TASK DETAILS = All of the records should be reproduced word for word, but no images may appear in the copy.

[Records from a dataset]
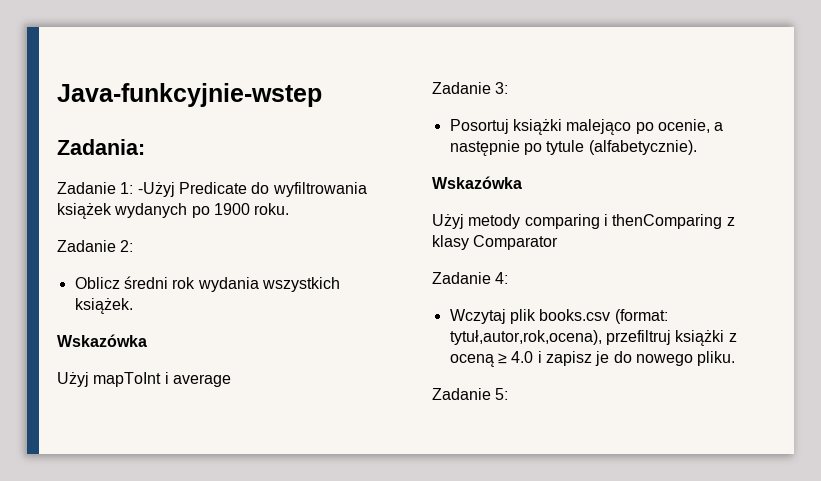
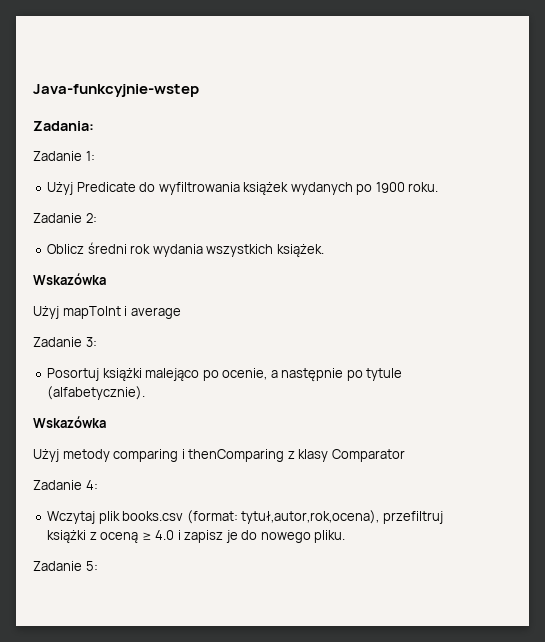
- Zadanie 1: -Użyj Predicate do wyfiltrowania książek wydanych po 1900 roku.
+ Zadanie 1:
+ Użyj Predicate do wyfiltrowania książek wydanych po 1900 roku.

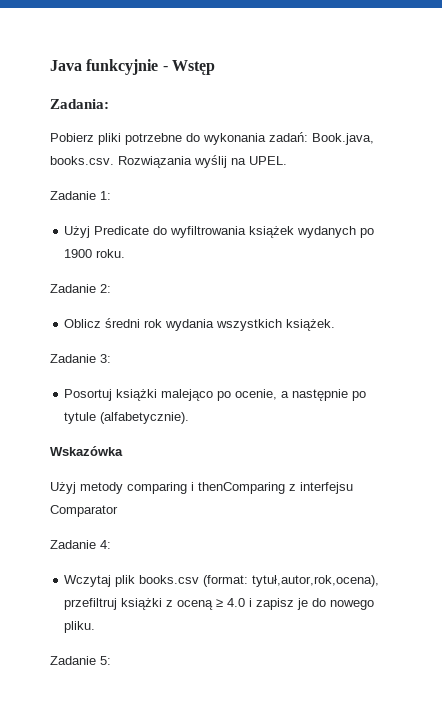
- Java-funkcyjnie-wstep
+ Java funkcyjnie - Wstęp
  Zadania:
+ Pobierz pliki potrzebne do wykonania zadań: Book.java, books.csv. Rozwiązania wyślij na UPEL.
  Oblicz średni rok wydania wszystkich książek.
- Wskazówka
- Użyj mapToInt i average
- Użyj metody comparing i thenComparing z klasy Comparator
+ Użyj metody comparing i thenComparing z interfejsu Comparator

RESPONSE =
- Zadanie 1: -Użyj Predicate do wyfiltrowania książek wydanych po 1900 roku.
+ Zadanie 1:
+ Użyj Predicate do wyfiltrowania książek wydanych po 1900 roku.

- Java-funkcyjnie-wstep
+ Java funkcyjnie - Wstęp
  Zadania:
+ Pobierz pliki potrzebne do wykonania zadań: Book.java, books.csv. Rozwiązania wyślij na UPEL.
  Oblicz średni rok wydania wszystkich książek.
- Wskazówka
- Użyj mapToInt i average
- Użyj metody comparing i thenComparing z klasy Comparator
+ Użyj metody comparing i thenComparing z interfejsu Comparator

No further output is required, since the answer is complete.